## TASK
Pictures are not part of the copy; retype all the records below exactly.

►

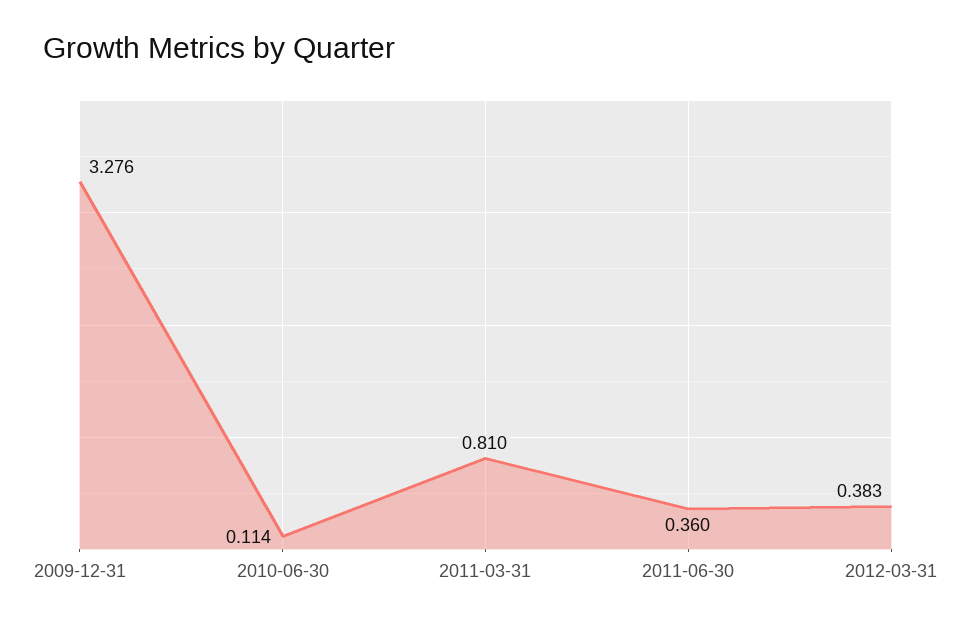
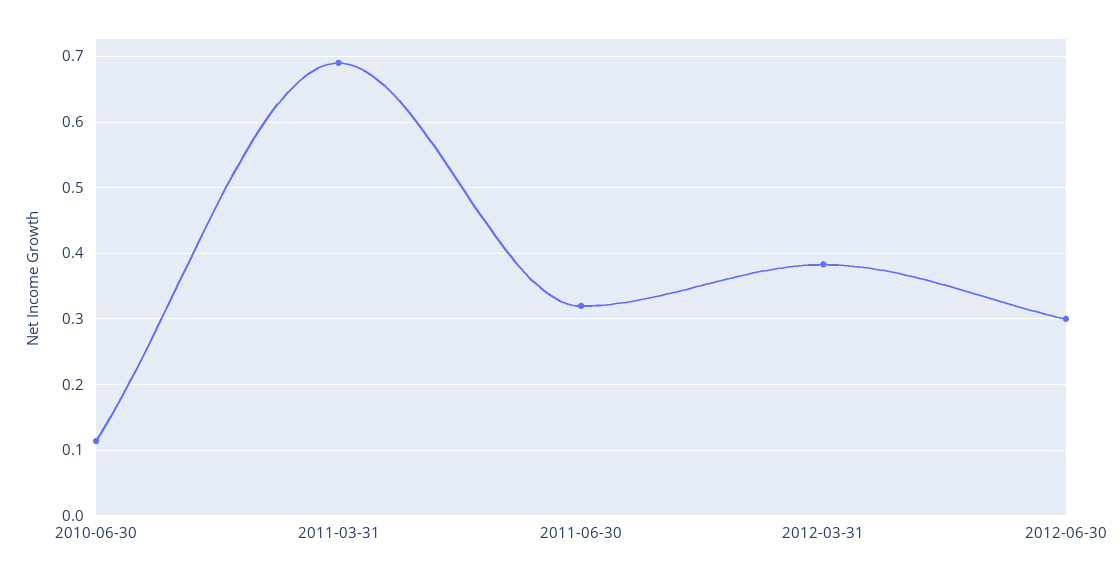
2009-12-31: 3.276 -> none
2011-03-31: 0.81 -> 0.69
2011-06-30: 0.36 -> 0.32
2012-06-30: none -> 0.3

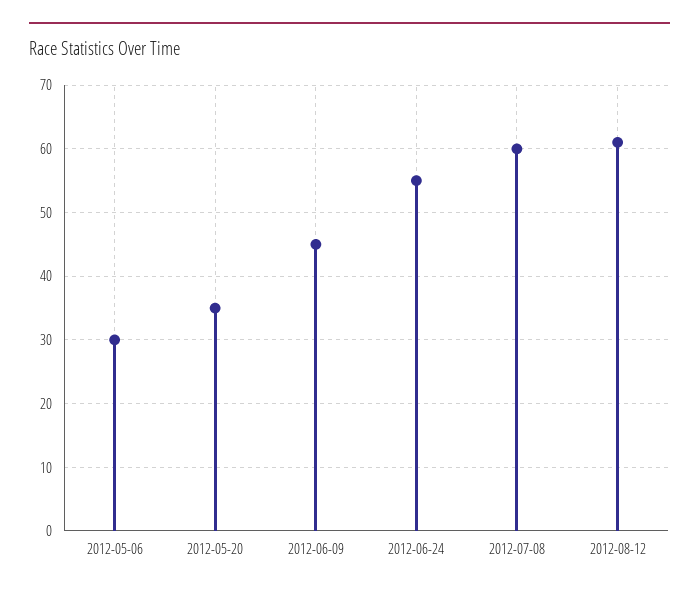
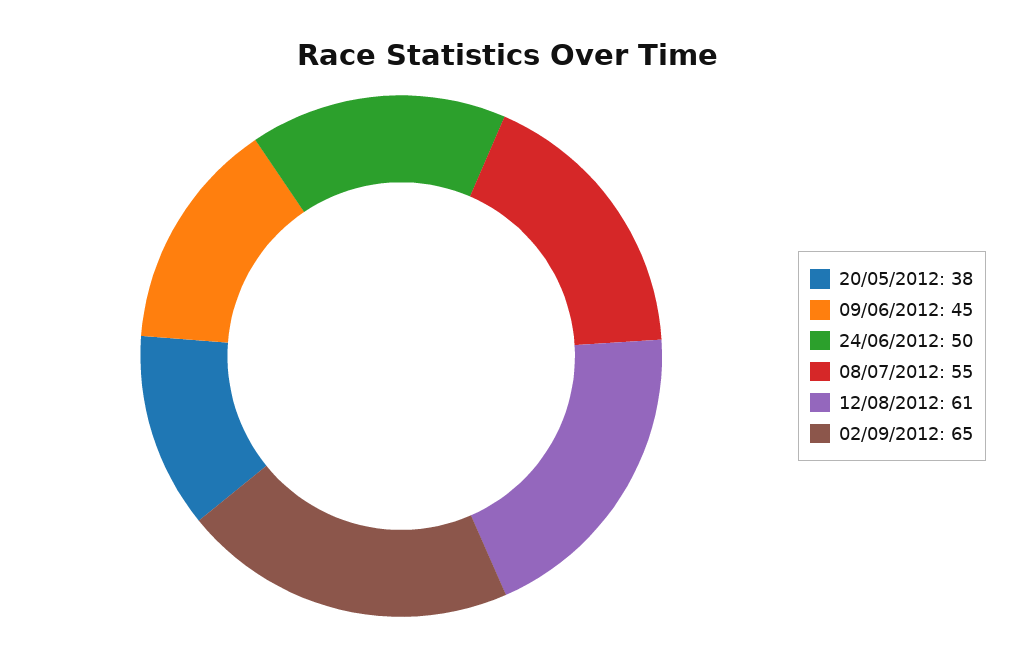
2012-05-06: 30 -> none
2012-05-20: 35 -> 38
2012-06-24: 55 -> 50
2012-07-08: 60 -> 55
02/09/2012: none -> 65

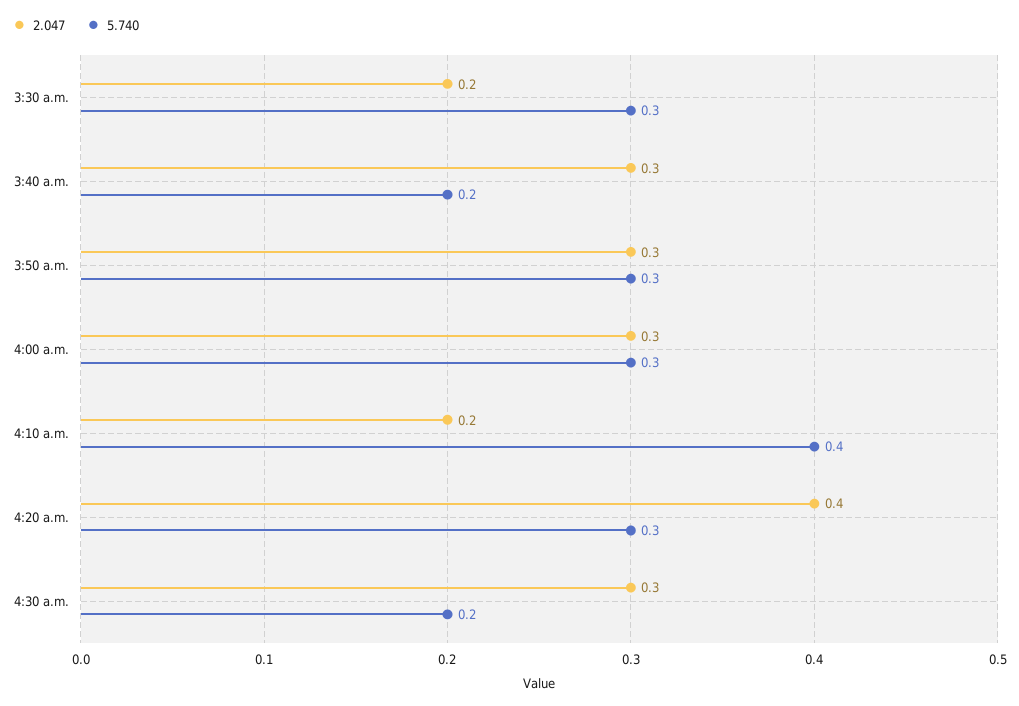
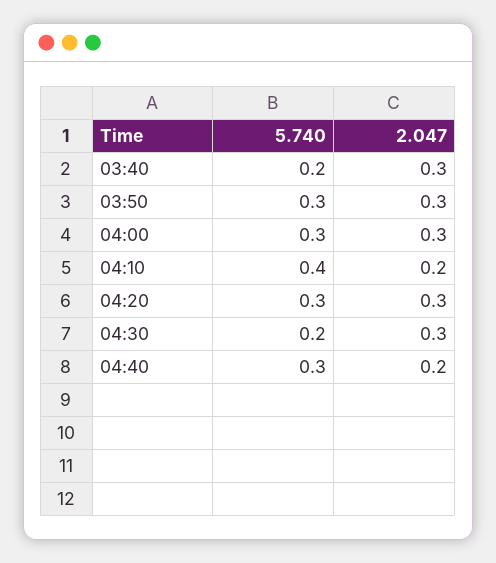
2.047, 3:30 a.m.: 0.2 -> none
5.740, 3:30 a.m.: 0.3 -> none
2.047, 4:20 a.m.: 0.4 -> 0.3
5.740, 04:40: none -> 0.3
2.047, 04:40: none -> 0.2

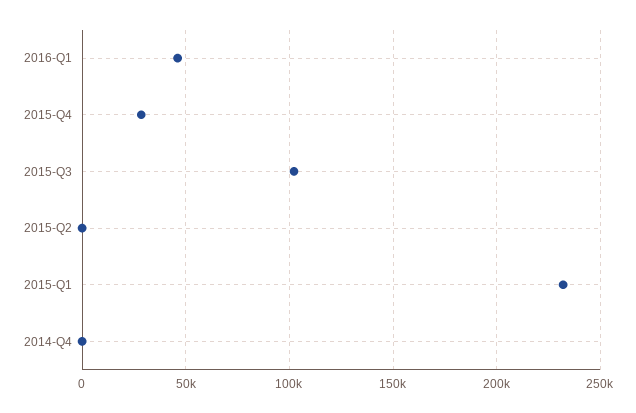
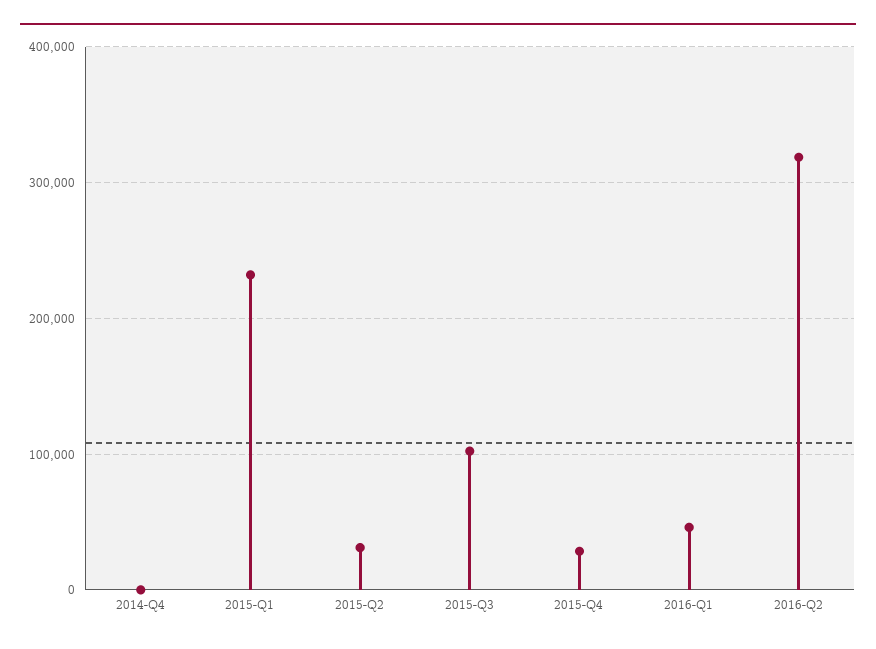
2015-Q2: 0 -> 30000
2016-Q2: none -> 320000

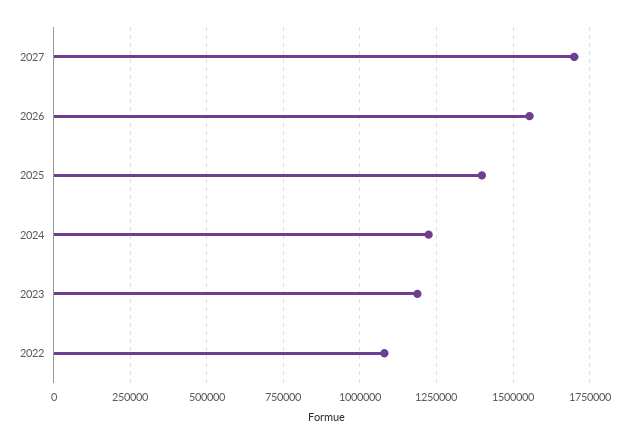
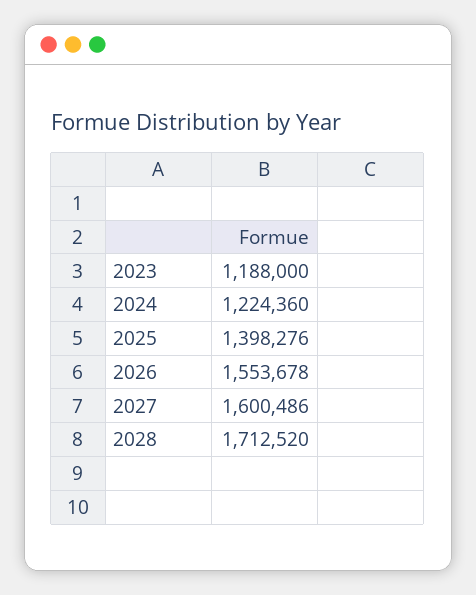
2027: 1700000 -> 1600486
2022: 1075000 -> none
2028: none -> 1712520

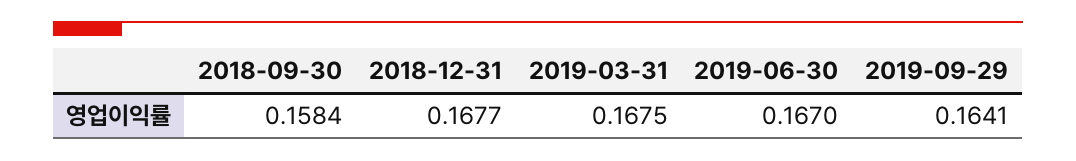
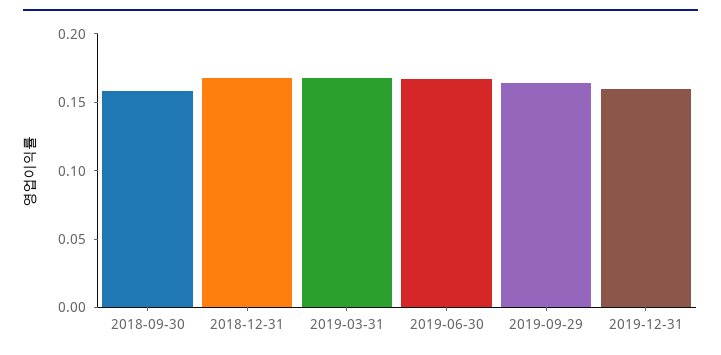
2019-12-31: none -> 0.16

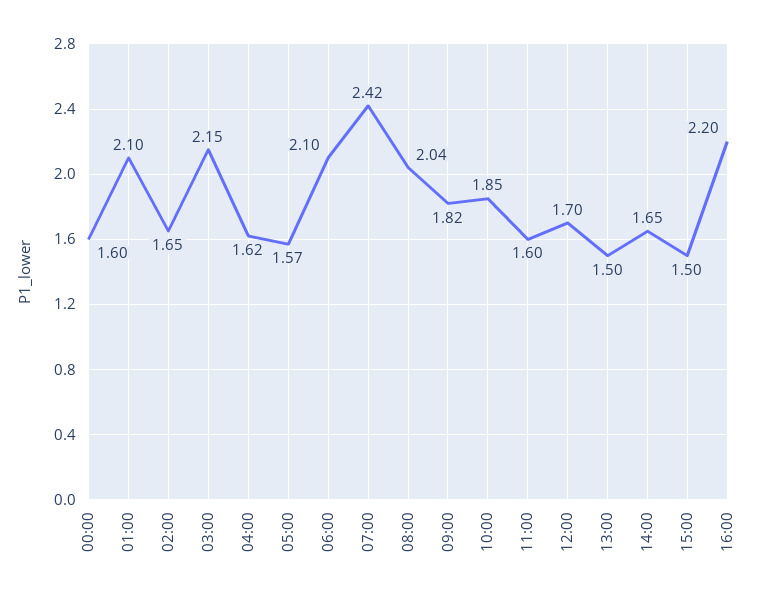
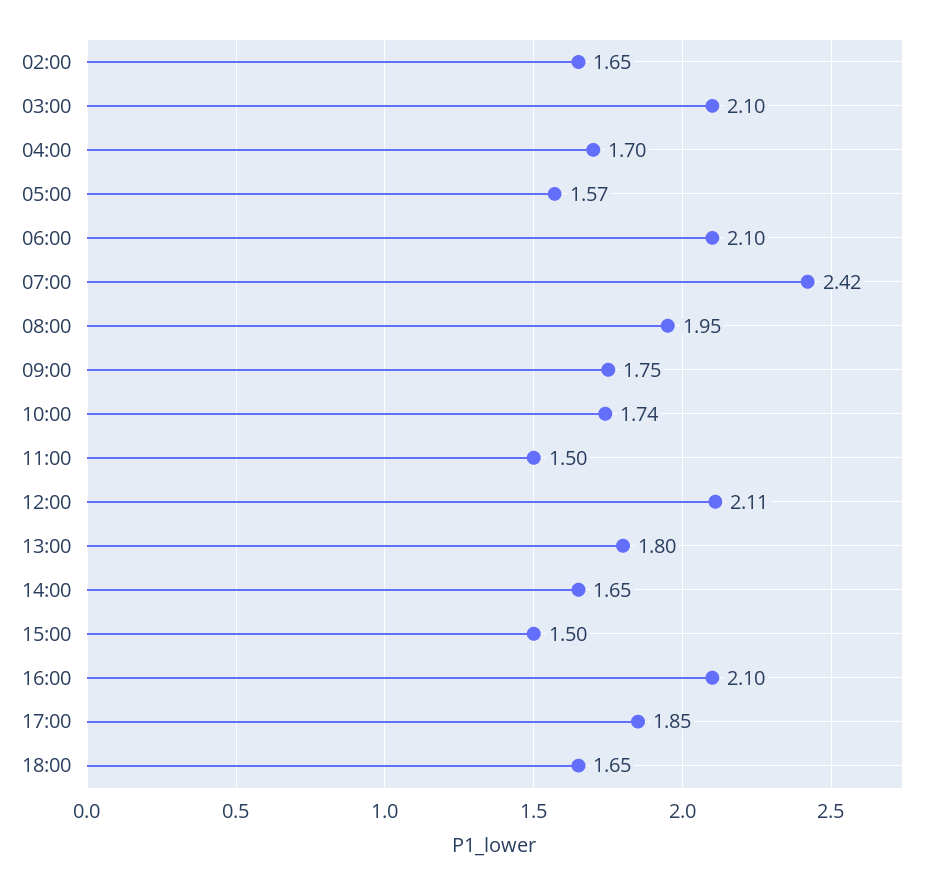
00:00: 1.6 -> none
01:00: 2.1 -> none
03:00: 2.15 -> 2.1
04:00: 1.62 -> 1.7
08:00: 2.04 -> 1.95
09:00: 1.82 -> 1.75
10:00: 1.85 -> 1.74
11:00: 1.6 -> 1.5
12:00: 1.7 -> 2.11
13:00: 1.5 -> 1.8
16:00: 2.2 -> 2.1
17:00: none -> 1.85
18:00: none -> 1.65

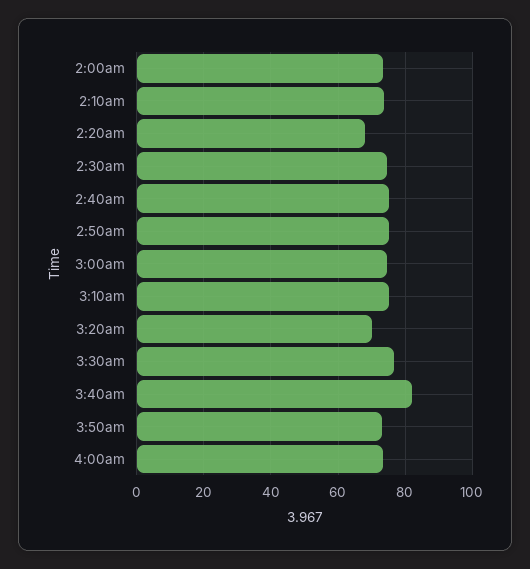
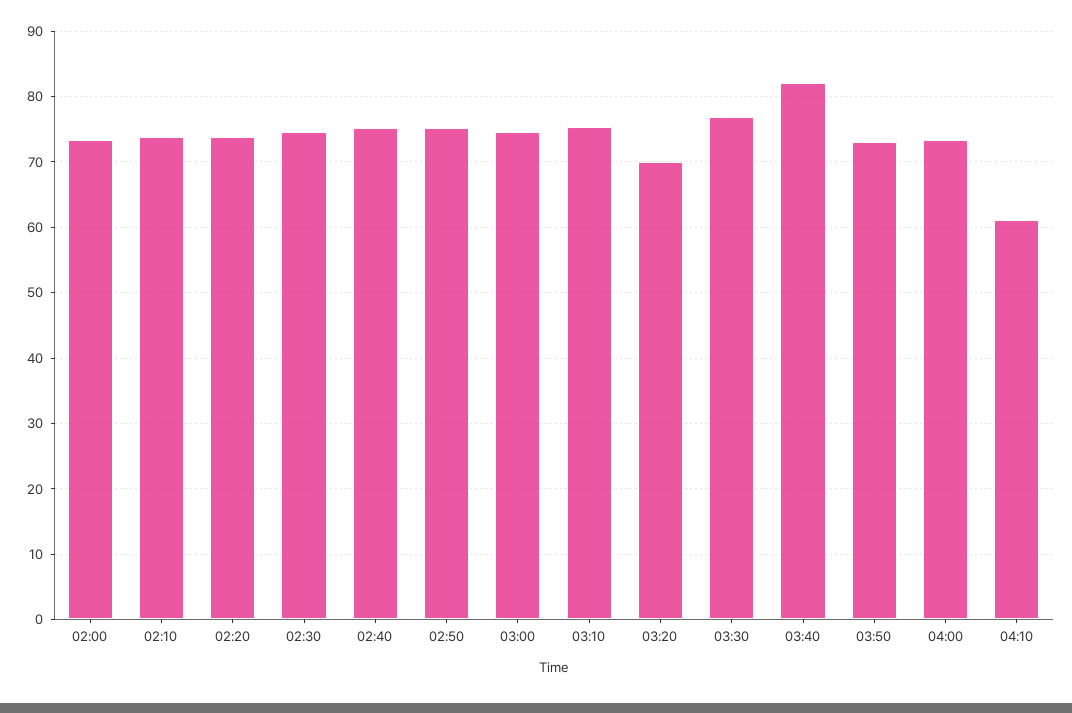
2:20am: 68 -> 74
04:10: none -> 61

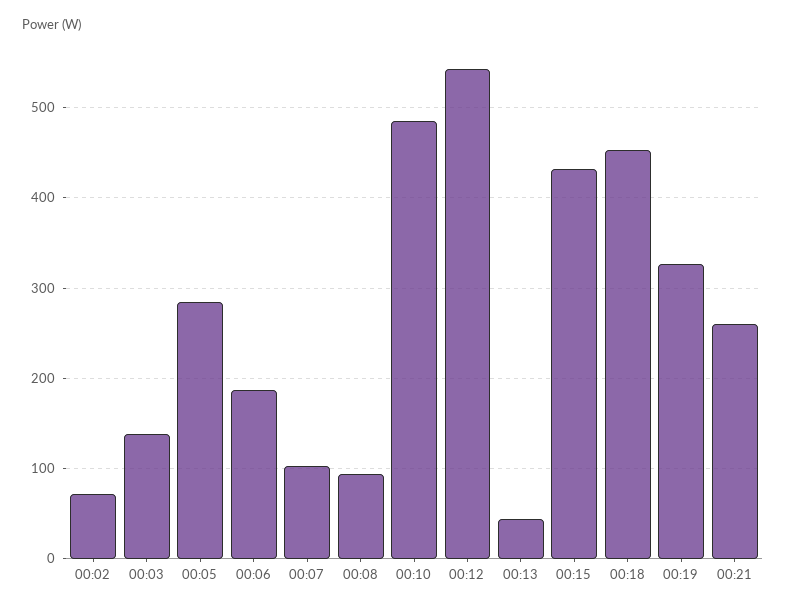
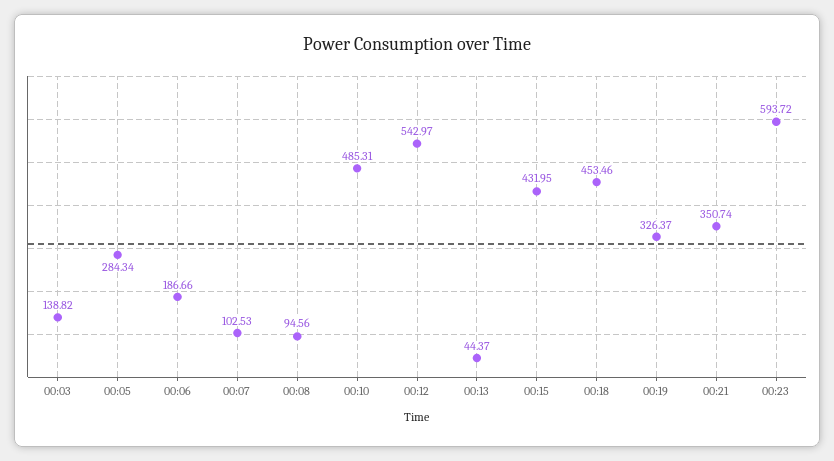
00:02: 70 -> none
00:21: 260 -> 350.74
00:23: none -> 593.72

◄

## RESULT OF THE EXERCISE
2009-12-31: 3.276 -> none
2011-03-31: 0.81 -> 0.69
2011-06-30: 0.36 -> 0.32
2012-06-30: none -> 0.3

2012-05-06: 30 -> none
2012-05-20: 35 -> 38
2012-06-24: 55 -> 50
2012-07-08: 60 -> 55
02/09/2012: none -> 65

2.047, 3:30 a.m.: 0.2 -> none
5.740, 3:30 a.m.: 0.3 -> none
2.047, 4:20 a.m.: 0.4 -> 0.3
5.740, 04:40: none -> 0.3
2.047, 04:40: none -> 0.2

2015-Q2: 0 -> 30000
2016-Q2: none -> 320000

2027: 1700000 -> 1600486
2022: 1075000 -> none
2028: none -> 1712520

2019-12-31: none -> 0.16

00:00: 1.6 -> none
01:00: 2.1 -> none
03:00: 2.15 -> 2.1
04:00: 1.62 -> 1.7
08:00: 2.04 -> 1.95
09:00: 1.82 -> 1.75
10:00: 1.85 -> 1.74
11:00: 1.6 -> 1.5
12:00: 1.7 -> 2.11
13:00: 1.5 -> 1.8
16:00: 2.2 -> 2.1
17:00: none -> 1.85
18:00: none -> 1.65

2:20am: 68 -> 74
04:10: none -> 61

00:02: 70 -> none
00:21: 260 -> 350.74
00:23: none -> 593.72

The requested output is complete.